UMA BOA NOITE DE SONO
Um dos pontos fundamentais para se ter qualidade no sono é a regularidade na hora de deitar-se. Conforme o fisioterapeuta Quintana, é importante estipular um horário para se deitar e, de preferência, para acordar também. Desta forma o organismo estabelece um funcionamento melhor para o relógio biológico. A diminuição do ritmo das atividades antes de dormir também auxilia a relaxar e a estabilizar um horário fixo. “Disciplina é a chave de tudo”, afirma ele. Aparelhos eletrônicos no quarto prejudicam a qualidade do sono, segundo o fisioterapeuta. “
O quarto foi feito para dormir”, observa. Portanto, computadores, televisores, rádios, videogames e até mesmo a leitura de livros ou revistas devem ser evitados antes de dormir. A ingestão de alimentos também deve ser reavaliada. Álcool, chá mate, cafés e refrigerantes não são recomendáveis para serem consumidos à noite, sendo também importante observar as quantidades ingeridas. “É preciso comer pouco à noite e não beber muito líquido para não ficar acordando para ir ao banheiro, pois, assim, há uma ‘quebra’ no relógio biológico, o que afeta o sono”, conta Lucimara.

RESPIRAÇÃO E POSTURA
Há uma dica essencial para uma ótima noite de sono e que, por muitas vezes, passa despercebida: a respiração. “Concentrar-se em respirar já vai induzir a pessoa ao repouso”, argumenta Quintana. Nuno Cobra diz que a respiração é a base da vida.
Como explica Quintana, é preciso realizar a respiração diafragmática, pois é ela que utiliza toda a parte pulmonar e, como consequência, a qualidade do descanso aumenta. A utilização de um travesseiro correto e as posições assertivas na hora de dormir são fatores que influenciam na hora de repousar, além de respeitarem a anatomia do corpo humano.
O travesseiro, por exemplo, deve estar na mesma altura de seu ombro e sua cabeça. Isso permite que não haja um deslocamento do pescoço. Dormir com uma perna em cima da outra, por exemplo, pode desgastar as cartilagens entre os ossos devido ao mau posicionamento. O mais indicado é dormir com o travesseiro no meio das pernas para evitar que isso aconteça. O processo para se ter uma boa noite de sono é uma etapa de adaptação. Portanto, é necessário começar aos poucos e ir observando a resposta de seu corpo. “Passamos 1/3 de nossas vidas dormindo. É muito tempo!

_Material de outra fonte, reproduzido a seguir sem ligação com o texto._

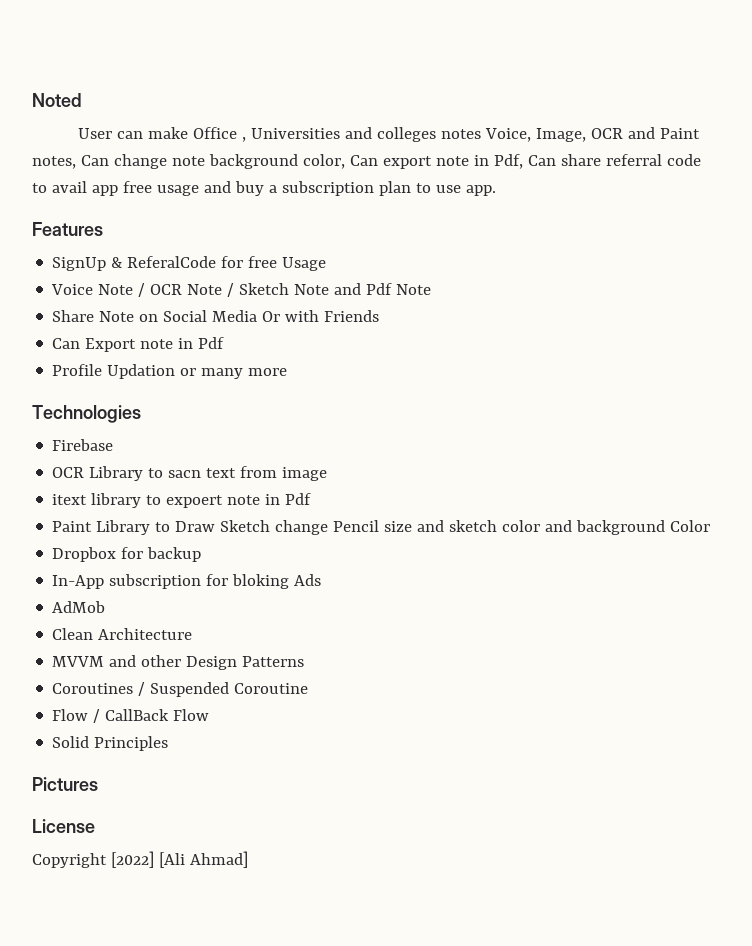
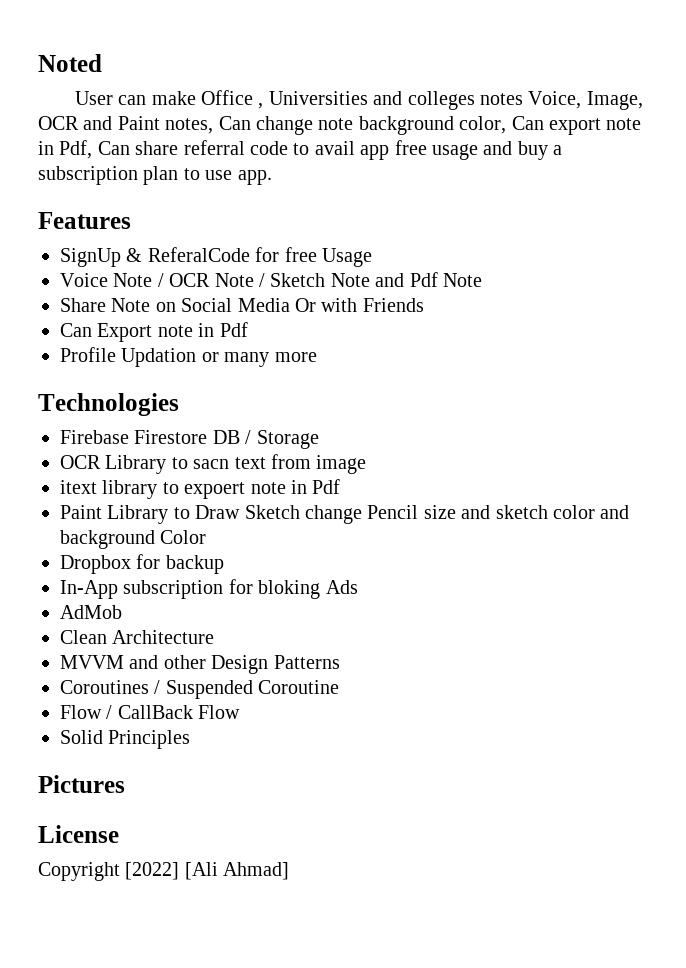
- Firebase
+ Firebase Firestore DB / Storage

Se você faz 90 anos, significa que você passou 30 anos dormindo”, compara Quintana. Quem sabe este seja um dos segredos da francesa Jeanne Calment, já que ela passou 41 anos da vida descansando.

FASES DO SONO
O sono pode ser dividido em cinco fases. Na primeira ocorre o aumento da liberação de melatonina, que é responsável pela sonolência. Na segunda ocorre a diminuição das frequências cardíaca e respiratória, além de uma leve redução na temperatura corporal. Essa seria a fase do sono leve. A terceira e quarta fases são responsáveis por liberarem o hormônio de crescimento (chamado de HGH), que possui como finalidade a redução do acúmulo de gordura, o combate à osteoporose e a manutenção do tônus muscular. Além desse hormônio, é liberada a leptina, que controla a sensação de saciedade, e o cortisol, que é um regulador do sistema imunológico. A quinta e última fase é a do sono REM (termo originário do inglês, que significa “movimento rápido dos olhos”). Nesta fase ocorrem o pico da atividade cerebral e os sonhos. Segundo Lucimara, os neurofisiologistas afirmam que os sonhos estimulam a criatividade e que pesquisas recentes indicam que “é difícil lembrar deles, pois são imagens da memória recente, de curto prazo, mas que podem ser utilizados para avaliar nossos comportamentos e sentimentos”. A médica diz ainda que as pessoas que têm dificuldades para respirar – desvio de septo nasal, apneia do sono, hipertrofia das amígdalas ou adenóides – podem ter dificuldades para atingir o sono REM, e assim não conseguem ter uma boa qualidade no sono e, consequentemente, acordam cansadas.